→ **Working data**:
··········

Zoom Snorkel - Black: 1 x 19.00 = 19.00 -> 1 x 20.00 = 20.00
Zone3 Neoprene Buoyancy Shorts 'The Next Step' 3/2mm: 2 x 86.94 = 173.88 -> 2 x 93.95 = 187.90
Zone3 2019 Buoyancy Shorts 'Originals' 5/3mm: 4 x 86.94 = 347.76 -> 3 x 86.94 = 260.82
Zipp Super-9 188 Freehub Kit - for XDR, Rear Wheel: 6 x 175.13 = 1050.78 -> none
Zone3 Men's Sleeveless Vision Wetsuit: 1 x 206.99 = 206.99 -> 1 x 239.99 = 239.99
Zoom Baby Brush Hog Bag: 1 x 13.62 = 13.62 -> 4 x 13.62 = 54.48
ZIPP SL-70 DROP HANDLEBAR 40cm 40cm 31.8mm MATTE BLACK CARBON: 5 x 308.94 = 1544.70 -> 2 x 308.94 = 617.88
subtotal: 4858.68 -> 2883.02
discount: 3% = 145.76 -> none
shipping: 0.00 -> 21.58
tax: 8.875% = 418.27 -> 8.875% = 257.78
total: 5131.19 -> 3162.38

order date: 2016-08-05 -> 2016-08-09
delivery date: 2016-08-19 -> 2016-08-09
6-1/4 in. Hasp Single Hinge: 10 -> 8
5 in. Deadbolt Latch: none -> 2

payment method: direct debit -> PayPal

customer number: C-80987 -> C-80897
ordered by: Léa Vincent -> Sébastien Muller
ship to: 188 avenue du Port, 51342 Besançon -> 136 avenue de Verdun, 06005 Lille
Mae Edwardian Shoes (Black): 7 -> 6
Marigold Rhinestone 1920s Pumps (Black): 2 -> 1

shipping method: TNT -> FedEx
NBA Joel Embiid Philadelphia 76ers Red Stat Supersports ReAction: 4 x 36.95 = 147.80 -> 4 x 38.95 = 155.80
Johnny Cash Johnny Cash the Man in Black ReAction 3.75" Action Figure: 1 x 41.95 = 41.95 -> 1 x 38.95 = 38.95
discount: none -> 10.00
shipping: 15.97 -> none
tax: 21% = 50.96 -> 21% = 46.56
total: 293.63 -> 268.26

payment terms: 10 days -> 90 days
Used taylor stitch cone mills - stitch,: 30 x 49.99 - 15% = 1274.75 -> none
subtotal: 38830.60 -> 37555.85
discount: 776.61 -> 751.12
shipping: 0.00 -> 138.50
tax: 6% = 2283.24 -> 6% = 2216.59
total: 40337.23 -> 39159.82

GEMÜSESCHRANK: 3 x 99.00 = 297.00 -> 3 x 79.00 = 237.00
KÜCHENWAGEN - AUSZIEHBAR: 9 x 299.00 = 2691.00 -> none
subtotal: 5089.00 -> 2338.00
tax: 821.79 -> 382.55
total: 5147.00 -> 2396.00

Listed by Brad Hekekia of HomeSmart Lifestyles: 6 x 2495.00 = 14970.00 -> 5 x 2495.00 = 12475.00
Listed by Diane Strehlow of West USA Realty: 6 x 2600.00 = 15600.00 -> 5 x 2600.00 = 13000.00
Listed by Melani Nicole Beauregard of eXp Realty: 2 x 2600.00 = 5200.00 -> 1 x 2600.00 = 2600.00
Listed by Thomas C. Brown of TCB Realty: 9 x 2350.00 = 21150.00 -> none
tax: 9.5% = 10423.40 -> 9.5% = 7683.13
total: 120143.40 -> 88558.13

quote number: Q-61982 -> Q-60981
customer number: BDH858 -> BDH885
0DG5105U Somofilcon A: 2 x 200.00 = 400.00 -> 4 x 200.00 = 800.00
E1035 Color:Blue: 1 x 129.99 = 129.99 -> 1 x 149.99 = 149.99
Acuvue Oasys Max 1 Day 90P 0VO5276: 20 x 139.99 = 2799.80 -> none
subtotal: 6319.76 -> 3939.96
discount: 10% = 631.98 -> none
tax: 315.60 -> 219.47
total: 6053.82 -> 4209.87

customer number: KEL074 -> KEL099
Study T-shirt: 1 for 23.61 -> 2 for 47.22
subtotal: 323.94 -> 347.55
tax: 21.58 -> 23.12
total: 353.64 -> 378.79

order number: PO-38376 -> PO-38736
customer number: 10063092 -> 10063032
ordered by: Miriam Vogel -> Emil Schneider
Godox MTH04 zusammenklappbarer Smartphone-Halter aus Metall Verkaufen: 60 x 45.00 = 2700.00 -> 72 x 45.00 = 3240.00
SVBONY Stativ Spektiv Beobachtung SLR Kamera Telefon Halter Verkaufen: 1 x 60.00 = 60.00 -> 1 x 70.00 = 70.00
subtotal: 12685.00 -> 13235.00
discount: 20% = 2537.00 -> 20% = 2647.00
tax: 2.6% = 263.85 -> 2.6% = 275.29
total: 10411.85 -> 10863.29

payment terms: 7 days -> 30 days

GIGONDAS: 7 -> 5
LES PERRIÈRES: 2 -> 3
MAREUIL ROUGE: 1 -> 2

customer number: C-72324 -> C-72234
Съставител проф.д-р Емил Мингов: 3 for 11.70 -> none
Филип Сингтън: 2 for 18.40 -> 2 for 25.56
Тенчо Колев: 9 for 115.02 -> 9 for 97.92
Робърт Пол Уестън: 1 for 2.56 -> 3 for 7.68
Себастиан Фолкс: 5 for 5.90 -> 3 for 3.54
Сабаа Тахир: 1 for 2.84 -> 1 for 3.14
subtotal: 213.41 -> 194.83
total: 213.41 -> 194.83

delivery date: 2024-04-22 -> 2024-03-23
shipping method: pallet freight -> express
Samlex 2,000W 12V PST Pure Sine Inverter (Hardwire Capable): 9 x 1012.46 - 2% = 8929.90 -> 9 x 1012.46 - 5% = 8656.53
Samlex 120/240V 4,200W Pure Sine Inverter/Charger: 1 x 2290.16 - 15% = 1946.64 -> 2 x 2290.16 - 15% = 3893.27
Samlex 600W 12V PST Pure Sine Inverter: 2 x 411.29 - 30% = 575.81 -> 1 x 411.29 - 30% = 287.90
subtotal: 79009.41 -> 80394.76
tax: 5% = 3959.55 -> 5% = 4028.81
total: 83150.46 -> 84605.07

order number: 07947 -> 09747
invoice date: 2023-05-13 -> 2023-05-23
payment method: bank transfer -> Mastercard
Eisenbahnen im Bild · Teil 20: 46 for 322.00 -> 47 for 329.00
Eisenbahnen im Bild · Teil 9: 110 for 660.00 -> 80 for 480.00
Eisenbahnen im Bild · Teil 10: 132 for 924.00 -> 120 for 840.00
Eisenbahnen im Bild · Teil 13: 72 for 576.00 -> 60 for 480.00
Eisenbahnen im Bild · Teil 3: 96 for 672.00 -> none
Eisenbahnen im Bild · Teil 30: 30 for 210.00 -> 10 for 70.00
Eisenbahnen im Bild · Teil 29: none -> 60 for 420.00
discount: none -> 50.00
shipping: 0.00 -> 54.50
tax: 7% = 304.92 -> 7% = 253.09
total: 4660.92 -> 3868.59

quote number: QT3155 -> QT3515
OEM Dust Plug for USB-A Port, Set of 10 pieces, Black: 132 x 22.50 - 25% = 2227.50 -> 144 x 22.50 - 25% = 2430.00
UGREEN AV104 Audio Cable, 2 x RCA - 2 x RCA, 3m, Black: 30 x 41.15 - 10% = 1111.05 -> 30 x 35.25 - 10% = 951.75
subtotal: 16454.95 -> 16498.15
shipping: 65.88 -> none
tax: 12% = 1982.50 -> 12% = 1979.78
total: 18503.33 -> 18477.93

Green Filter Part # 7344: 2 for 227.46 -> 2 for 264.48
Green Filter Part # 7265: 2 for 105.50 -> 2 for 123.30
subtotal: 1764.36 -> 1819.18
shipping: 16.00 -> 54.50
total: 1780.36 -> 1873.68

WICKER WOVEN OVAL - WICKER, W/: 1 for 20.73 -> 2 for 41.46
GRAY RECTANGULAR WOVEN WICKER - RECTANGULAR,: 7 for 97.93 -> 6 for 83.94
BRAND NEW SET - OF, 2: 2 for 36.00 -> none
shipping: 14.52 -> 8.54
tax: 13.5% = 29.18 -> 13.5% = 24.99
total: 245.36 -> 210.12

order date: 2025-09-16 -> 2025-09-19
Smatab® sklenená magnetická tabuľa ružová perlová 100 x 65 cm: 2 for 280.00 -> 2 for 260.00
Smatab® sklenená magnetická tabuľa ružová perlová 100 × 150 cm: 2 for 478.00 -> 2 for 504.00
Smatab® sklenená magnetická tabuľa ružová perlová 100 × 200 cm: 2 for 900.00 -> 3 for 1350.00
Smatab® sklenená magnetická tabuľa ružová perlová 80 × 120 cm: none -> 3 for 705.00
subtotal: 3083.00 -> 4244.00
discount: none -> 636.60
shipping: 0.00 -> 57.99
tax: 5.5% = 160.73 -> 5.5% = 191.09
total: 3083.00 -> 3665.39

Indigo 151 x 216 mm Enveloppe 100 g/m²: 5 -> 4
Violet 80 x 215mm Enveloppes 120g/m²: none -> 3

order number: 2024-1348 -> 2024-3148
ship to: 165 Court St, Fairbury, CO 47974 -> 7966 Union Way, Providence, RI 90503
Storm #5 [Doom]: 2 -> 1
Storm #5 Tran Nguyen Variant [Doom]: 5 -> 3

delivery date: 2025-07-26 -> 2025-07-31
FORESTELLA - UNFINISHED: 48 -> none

··········

→ **Work to be completed**: Retype word for word everything in the listing above from the line that holds "shipping: 0.00 -> 54.50" down to the line that holds "GRAY RECTANGULAR WOVEN". Keep both end lines and leave out the rest.

→ **Exercise result**:
shipping: 0.00 -> 54.50
tax: 7% = 304.92 -> 7% = 253.09
total: 4660.92 -> 3868.59

quote number: QT3155 -> QT3515
OEM Dust Plug for USB-A Port, Set of 10 pieces, Black: 132 x 22.50 - 25% = 2227.50 -> 144 x 22.50 - 25% = 2430.00
UGREEN AV104 Audio Cable, 2 x RCA - 2 x RCA, 3m, Black: 30 x 41.15 - 10% = 1111.05 -> 30 x 35.25 - 10% = 951.75
subtotal: 16454.95 -> 16498.15
shipping: 65.88 -> none
tax: 12% = 1982.50 -> 12% = 1979.78
total: 18503.33 -> 18477.93

Green Filter Part # 7344: 2 for 227.46 -> 2 for 264.48
Green Filter Part # 7265: 2 for 105.50 -> 2 for 123.30
subtotal: 1764.36 -> 1819.18
shipping: 16.00 -> 54.50
total: 1780.36 -> 1873.68

WICKER WOVEN OVAL - WICKER, W/: 1 for 20.73 -> 2 for 41.46
GRAY RECTANGULAR WOVEN WICKER - RECTANGULAR,: 7 for 97.93 -> 6 for 83.94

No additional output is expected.